• [ASSIGNED TASK]:
From the listing below, extract every line in which the word "koin" appears.

• [INPUT RECORDS]:
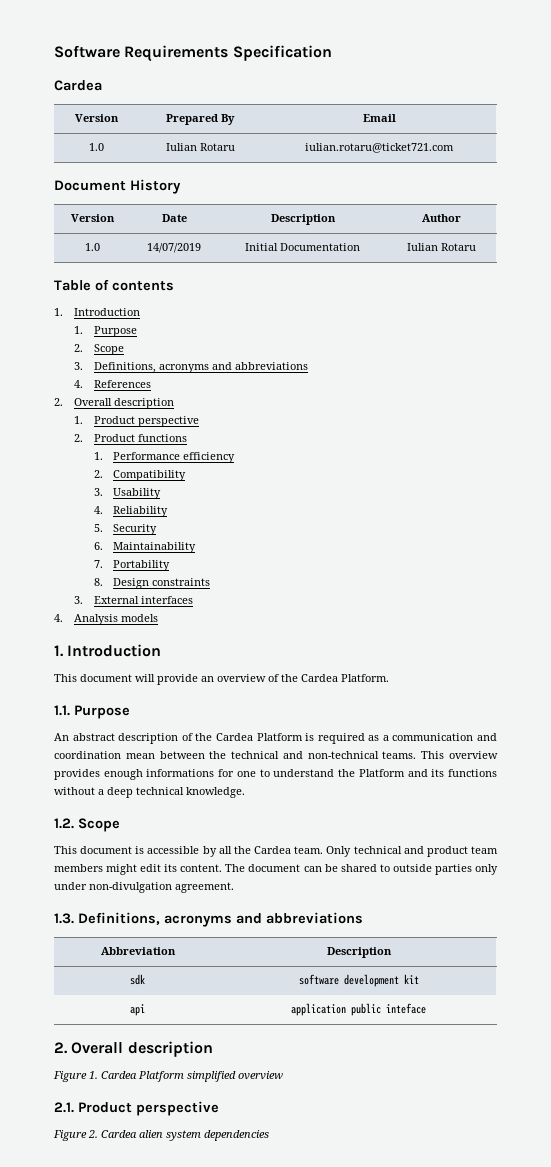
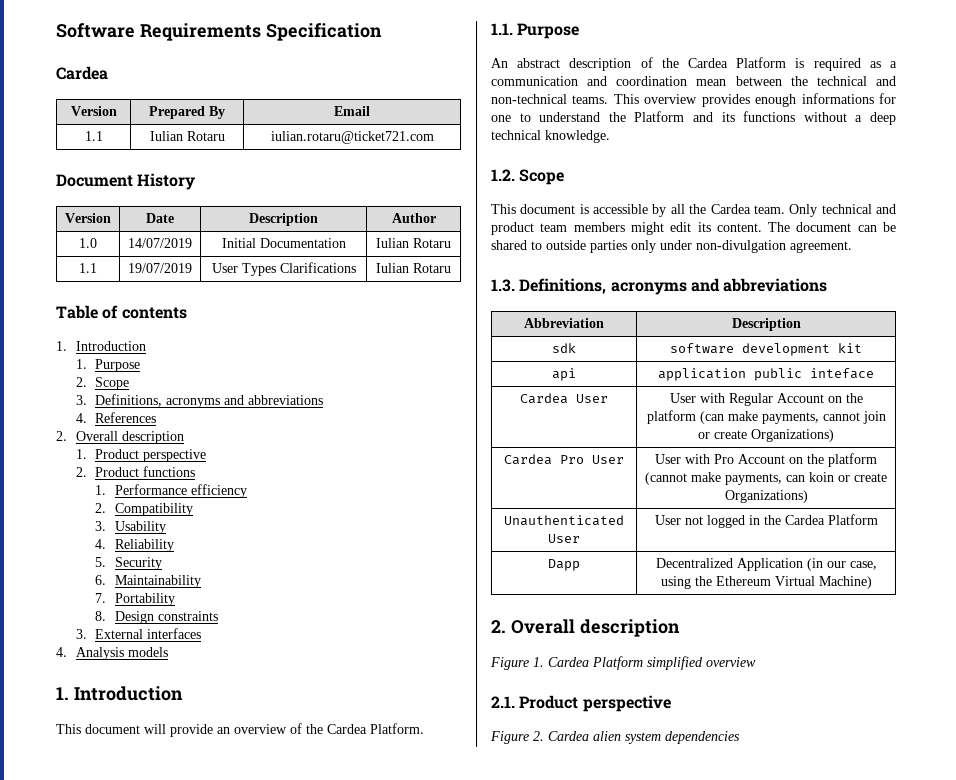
[89,143,104,151] 1.0 -> [84,131,103,141] 1.1
(476, 247) none -> [79,263,97,273] [128,263,192,273] [211,262,356,276] [376,263,451,273] // 1.1 | 19/07/2019 | User Types Clarifications | Iulian Rotaru
(426, 1008) none -> [520,393,608,404] [669,393,863,406] [646,410,886,424] [698,429,834,442] [504,454,624,465] [655,453,877,467] [645,472,887,485] [724,490,808,503] [504,515,624,526] [548,534,580,543] [654,514,878,528] [548,559,580,571] [655,558,877,571] [660,576,872,589] // Cardea User | User with Regular Account on the platform (can make payments, cannot join or create Organizations) // Cardea Pro User | User with Pro Account on the platform (cannot make payments, can koin or create Organizations) // Unauthenticated User | User not logged in the Cardea Platform // Dapp | Decentralized Application (in our case, using the Ethereum Virtual Machine)

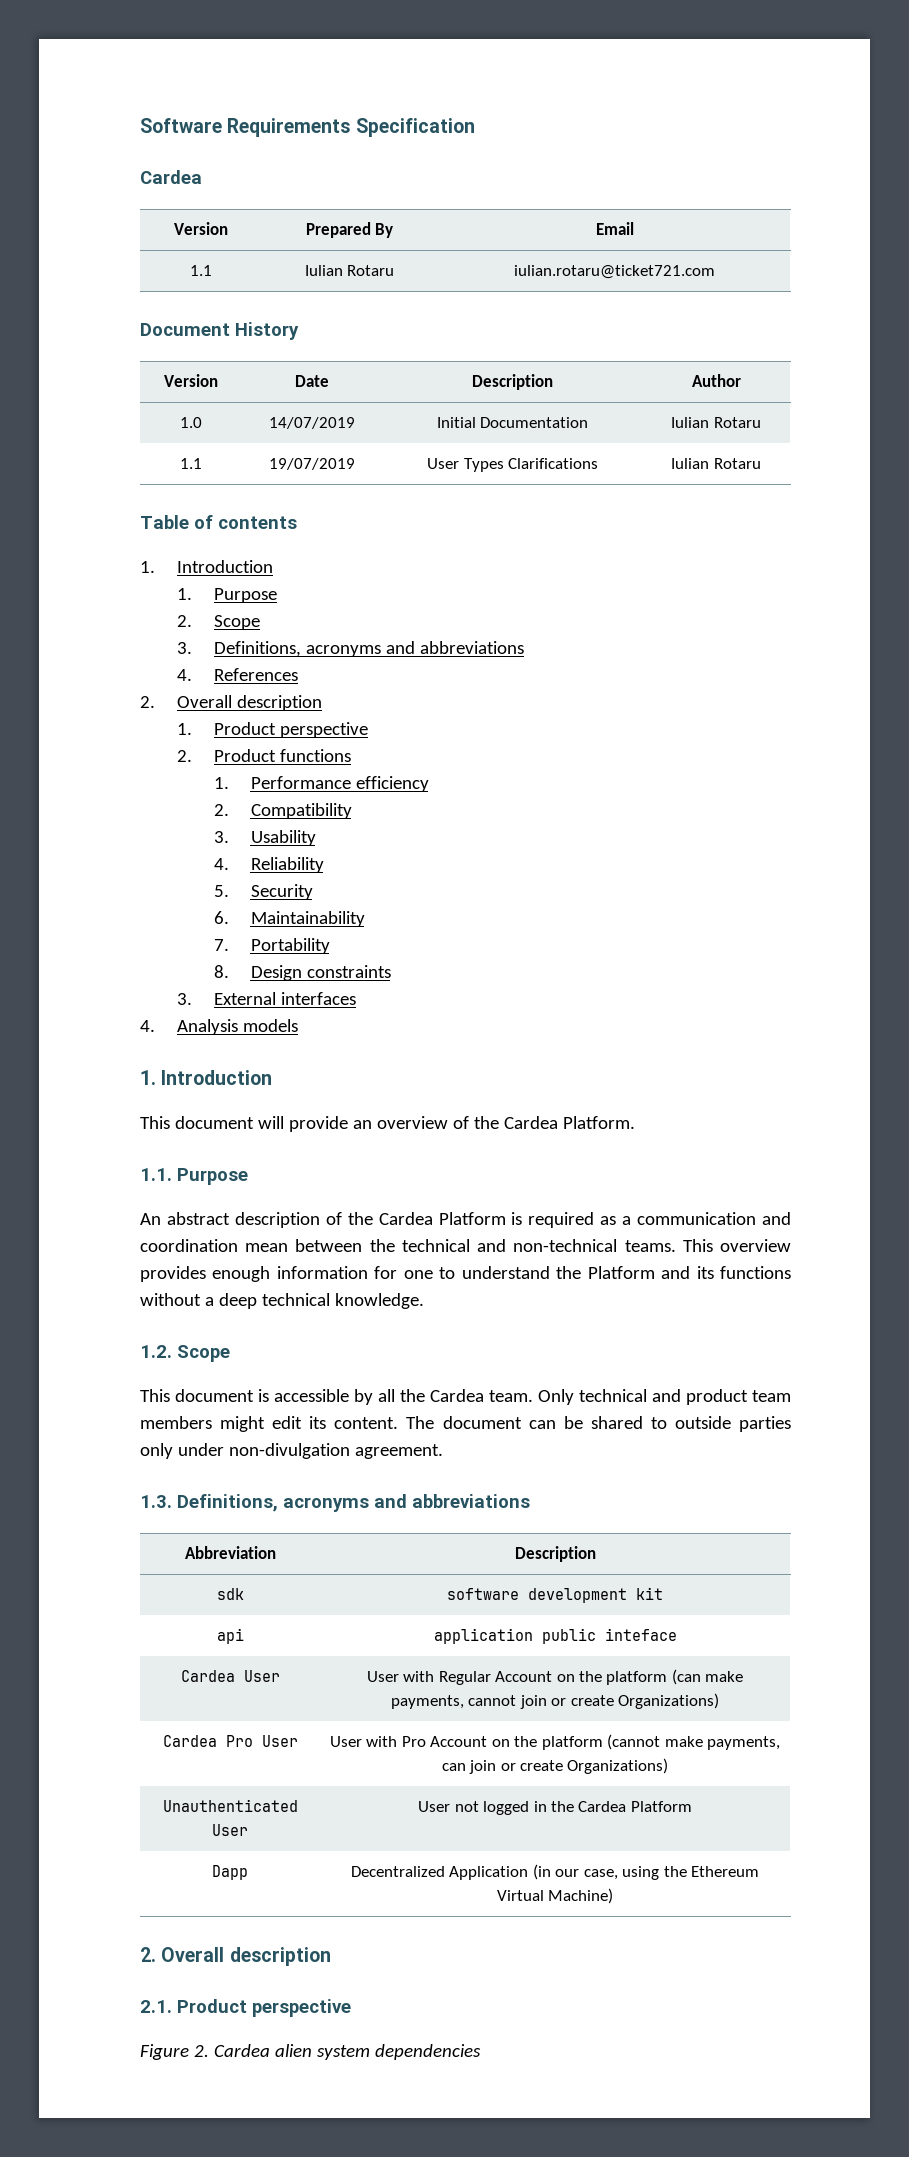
[801,93,874,104] informations -> [276,1266,368,1279] information
[809,472,834,482] koin -> [469,1760,497,1774] join
[490,656,756,670] // Figure 1. Cardea Platform simplified overview -> (331, 1956) none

• [ANSWER AREA]:
(426, 1008) none -> [520,393,608,404] [669,393,863,406] [646,410,886,424] [698,429,834,442] [504,454,624,465] [655,453,877,467] [645,472,887,485] [724,490,808,503] [504,515,624,526] [548,534,580,543] [654,514,878,528] [548,559,580,571] [655,558,877,571] [660,576,872,589] // Cardea User | User with Regular Account on the platform (can make payments, cannot join or create Organizations) // Cardea Pro User | User with Pro Account on the platform (cannot make payments, can koin or create Organizations) // Unauthenticated User | User not logged in the Cardea Platform // Dapp | Decentralized Application (in our case, using the Ethereum Virtual Machine)
[809,472,834,482] koin -> [469,1760,497,1774] join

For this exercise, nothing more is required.